I think perhaps what your missing is that it's really not about the value of the remains. It's about respect. If I go into your home, act like a total dick, find something and claim that it's important to me so you should let me have it, how likely are you to say "sure, go ahead!"
If the contempt shown to AmerIndians were really over with the smallpox epidemics, you might have a leg to stand on. Maybe. But if you've paid taxes, you've paid for the forced sterilization of Native American women. It's well documented. Most of the documentation is for the 1970's, but there are reports of it being routine up through the 1990's, and possibly continuing into the present. And that's just the tip of the iceberg, but the information is out there, and I don't need to right a doctoral thesis in the comments of your journal.

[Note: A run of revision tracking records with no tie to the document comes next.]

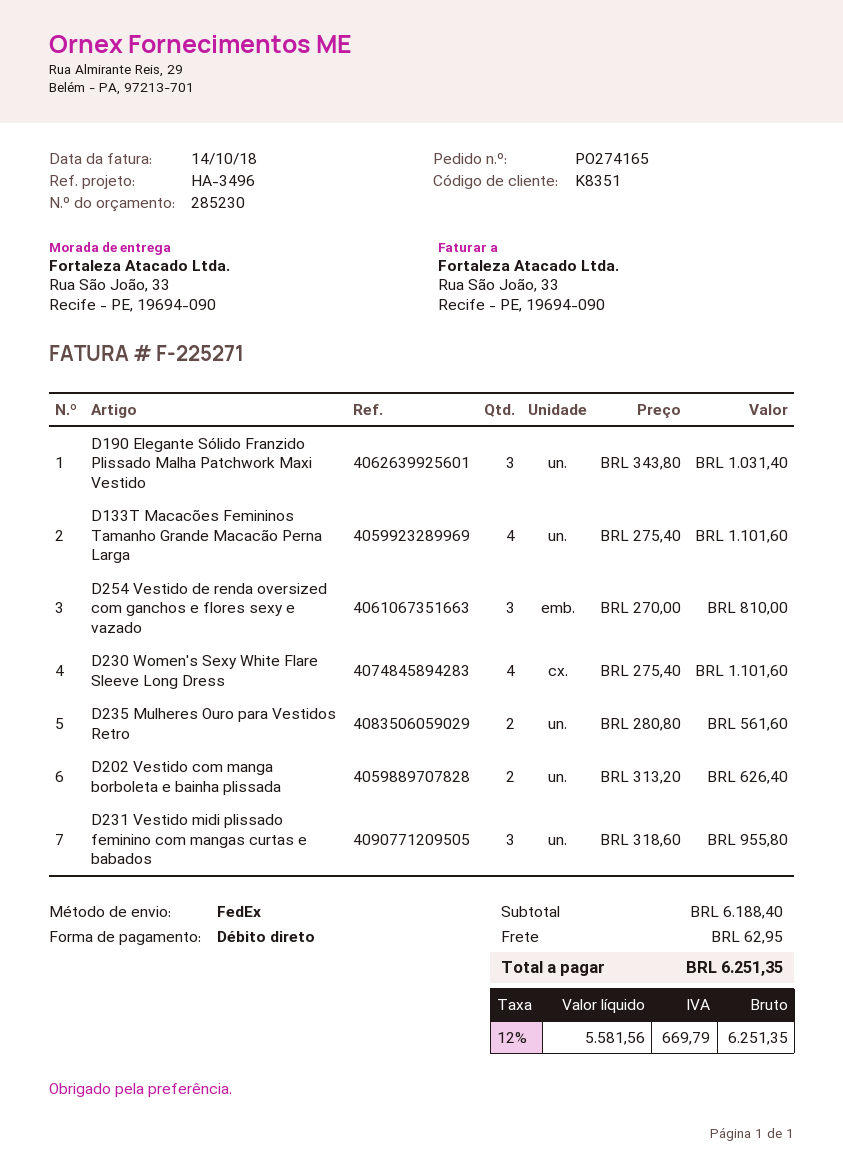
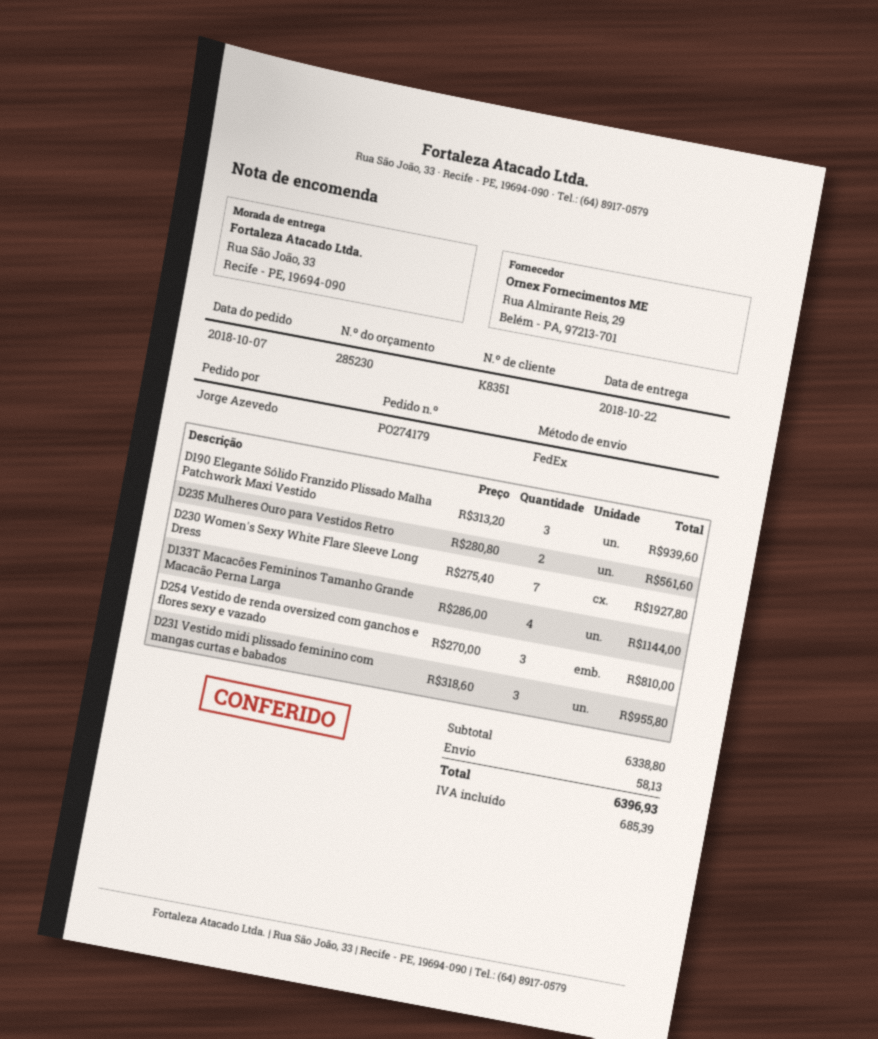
order number: PO274165 -> PO274179
D190 Elegante Sólido Franzido Plissado Malha Patchwork Maxi Vestido: 3 x 343.80 = 1031.40 -> 3 x 313.20 = 939.60
D133T Macacões Femininos Tamanho Grande Macacão Perna Larga: 4 x 275.40 = 1101.60 -> 4 x 286.00 = 1144.00
D230 Women's Sexy White Flare Sleeve Long Dress: 4 x 275.40 = 1101.60 -> 7 x 275.40 = 1927.80
D202 Vestido com manga borboleta e bainha plissada: 2 x 313.20 = 626.40 -> none
subtotal: 6188.40 -> 6338.80
shipping: 62.95 -> 58.13
tax: 669.79 -> 685.39
total: 6251.35 -> 6396.93

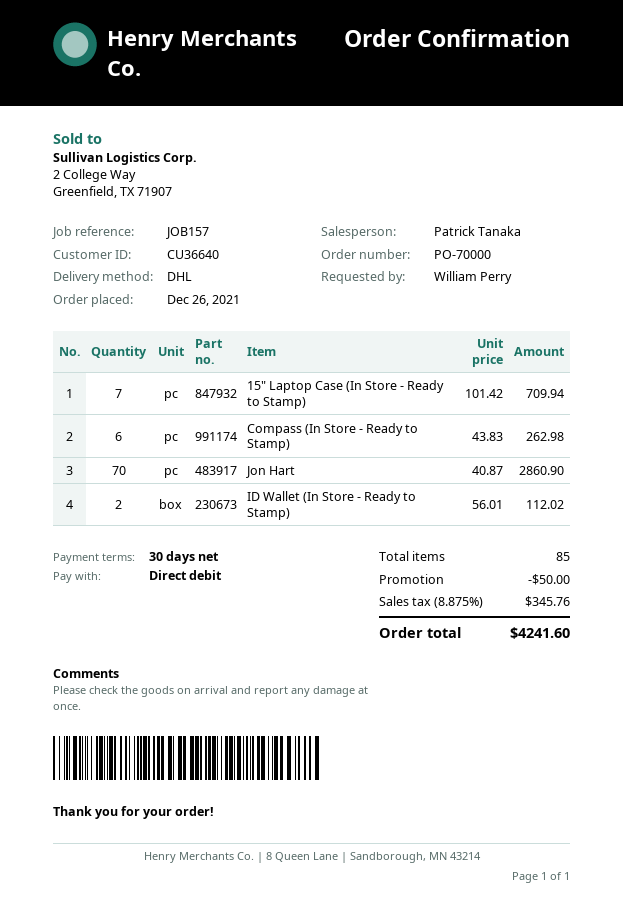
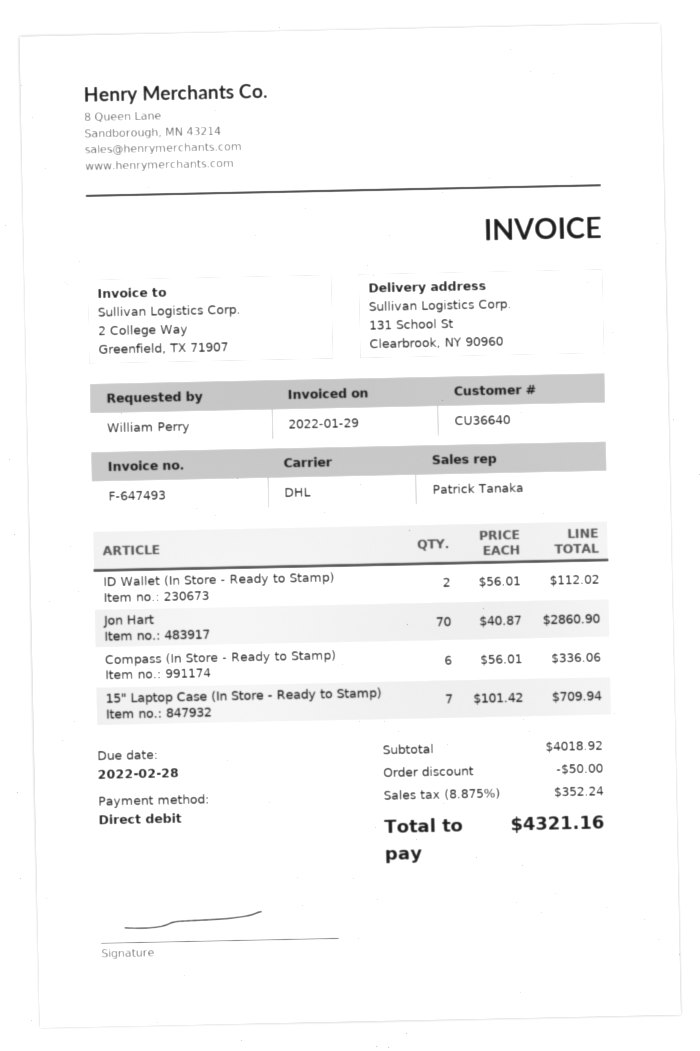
Compass (In Store - Ready to Stamp): 6 x 43.83 = 262.98 -> 6 x 56.01 = 336.06
tax: 8.875% = 345.76 -> 8.875% = 352.24
total: 4241.60 -> 4321.16

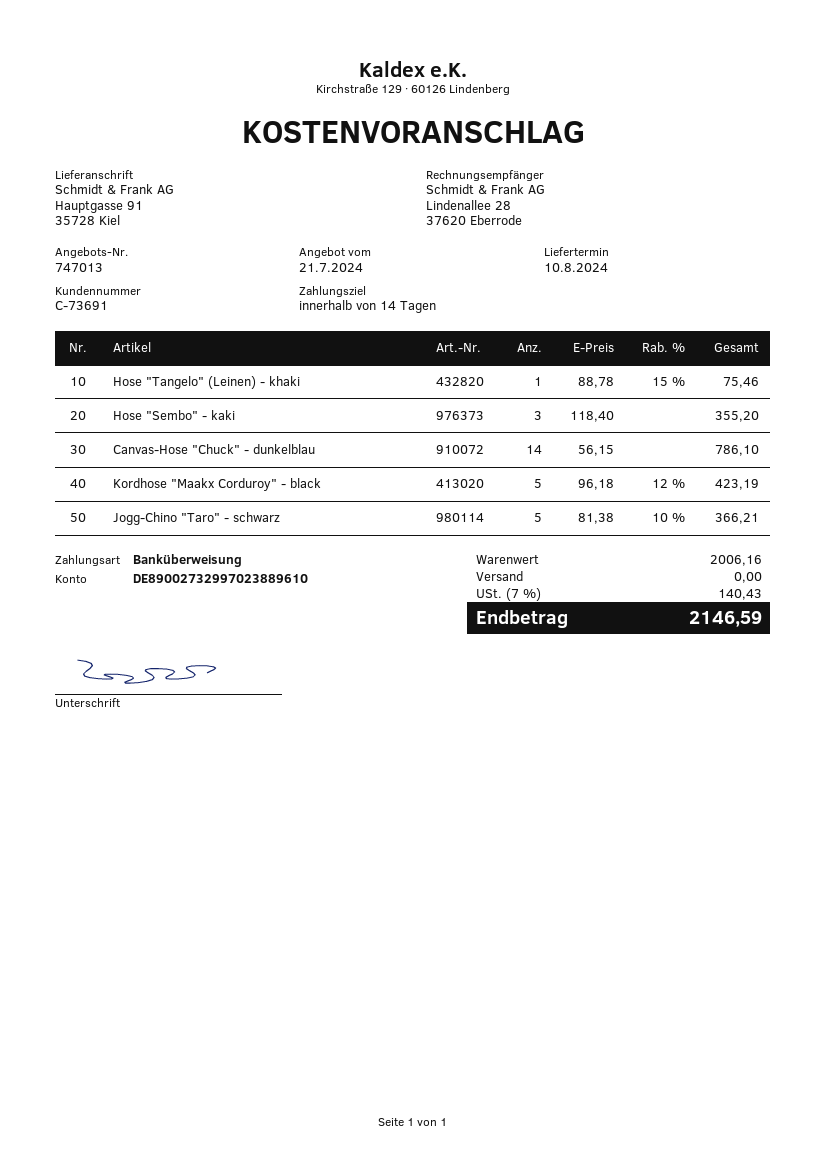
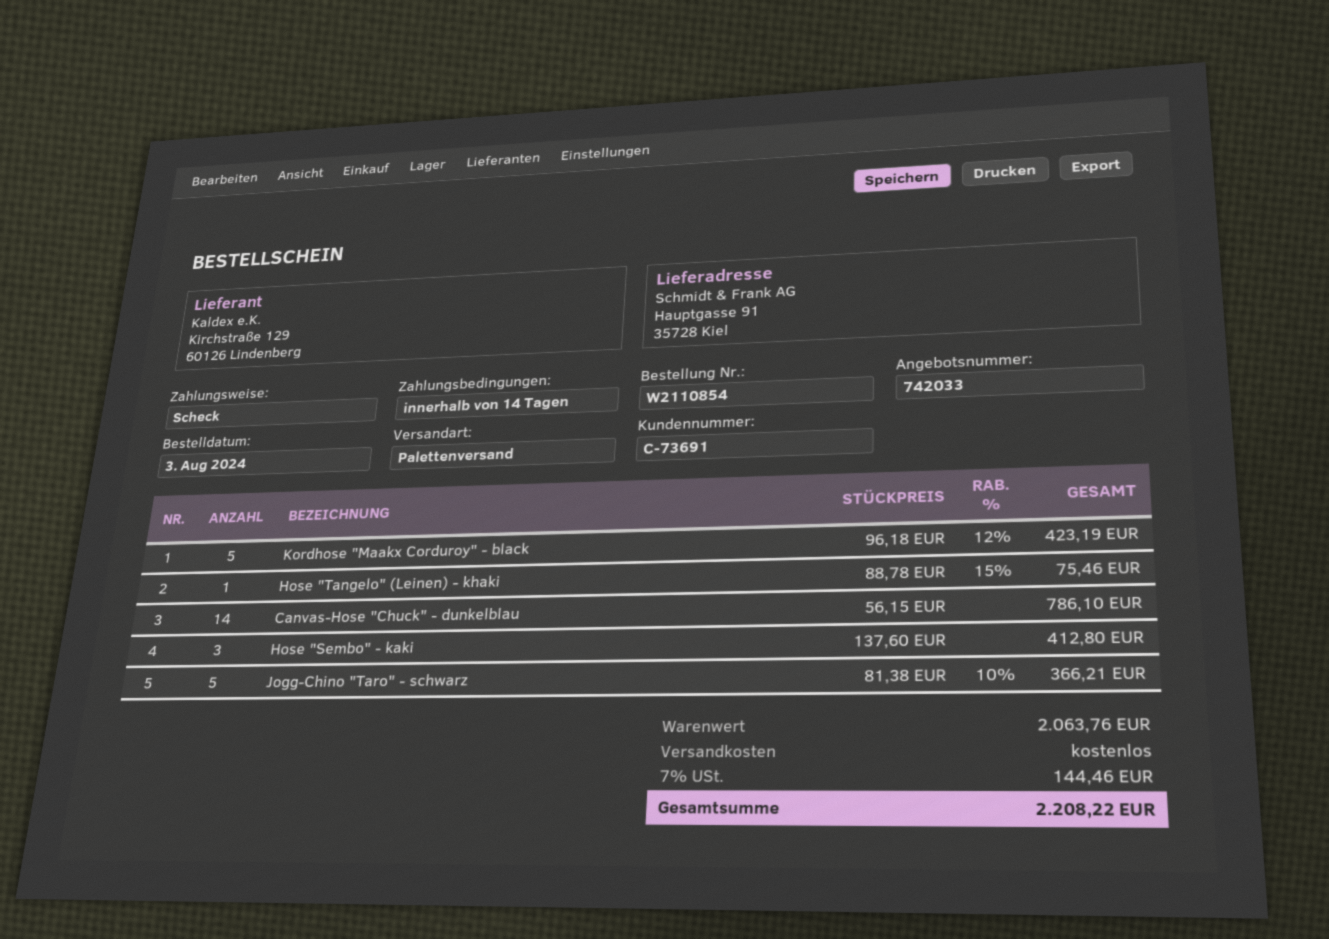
quote number: 747013 -> 742033
payment method: bank transfer -> cheque
Hose "Sembo" - kaki: 3 x 118.40 = 355.20 -> 3 x 137.60 = 412.80
subtotal: 2006.16 -> 2063.76
tax: 7% = 140.43 -> 7% = 144.46
total: 2146.59 -> 2208.22

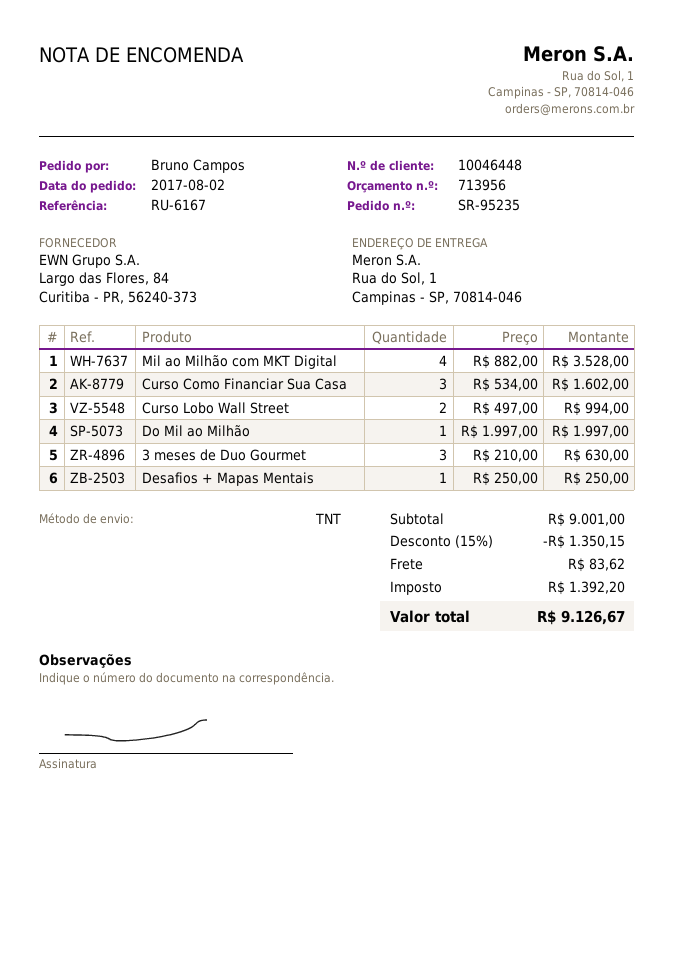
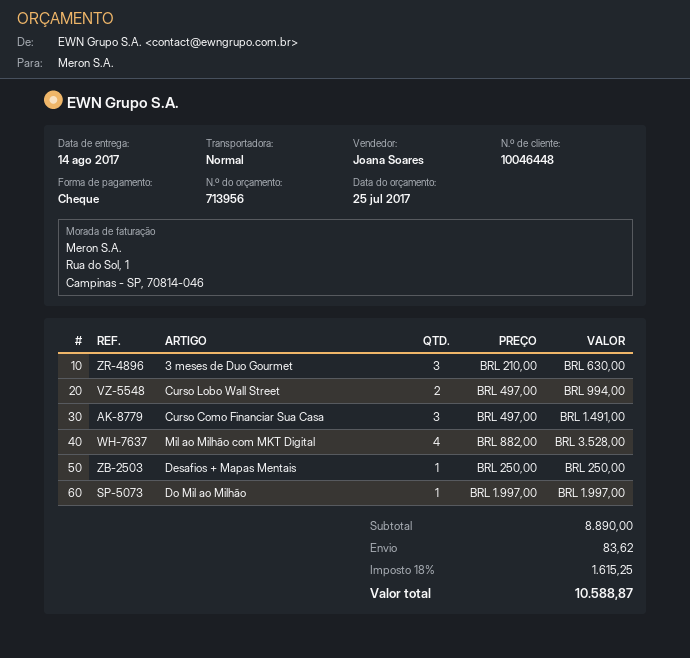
shipping method: TNT -> standard
Curso Como Financiar Sua Casa: 3 x 534.00 = 1602.00 -> 3 x 497.00 = 1491.00
subtotal: 9001.00 -> 8890.00
discount: 15% = 1350.15 -> none
tax: 1392.20 -> 1615.25
total: 9126.67 -> 10588.87

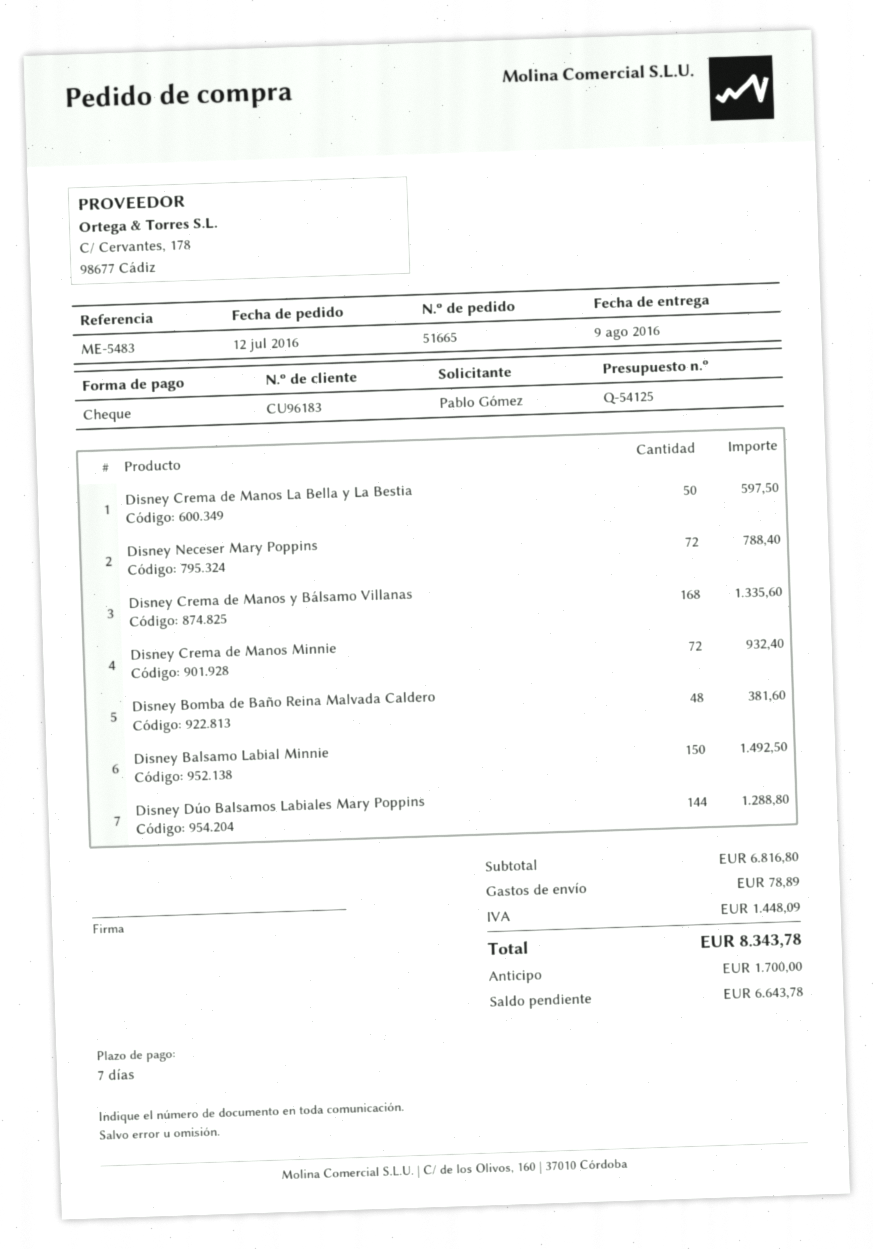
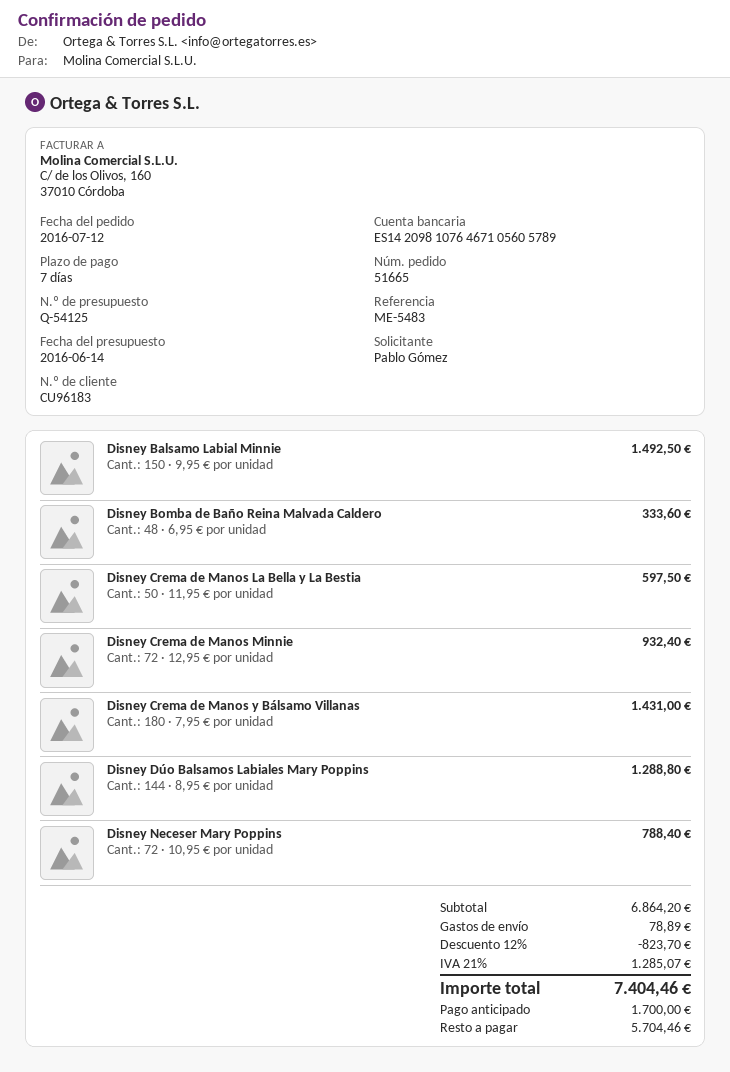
Disney Crema de Manos y Bálsamo Villanas: 168 for 1335.60 -> 180 for 1431.00
Disney Bomba de Baño Reina Malvada Caldero: 48 for 381.60 -> 48 for 333.60
subtotal: 6816.80 -> 6864.20
discount: none -> 12% = 823.70
tax: 1448.09 -> 1285.07
total: 8343.78 -> 7404.46
balance: 6643.78 -> 5704.46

So, to reiterate the point: it's not about the value of the skeleton, it's about respect for people who are here now. And really, there is nothing that can be learned from any artifact that makes up for treating people like shit.
Since when is it 'their home' any more than it's *my* home? I admit I have a fair amount of contempt for burial traditions generally (whose idea was burial, anyway? Reverence for ancestors is one thing, but why must they be tied to a specific place and specific remains? It's stone cold stupid, IMNSHO), but this one is over the top. There is almost no evidence that 9000 year-old-man is related to the AmerIndians *in any way*; the best available, although limited, evidence, points to other relations. So I'm with the 'to hell with 'em' camp. I have all due respect for the people who are here now; I demand equal respect for *my* traditions, which demand that science, real actual science, get equal time. Science 1, Foolishness 0.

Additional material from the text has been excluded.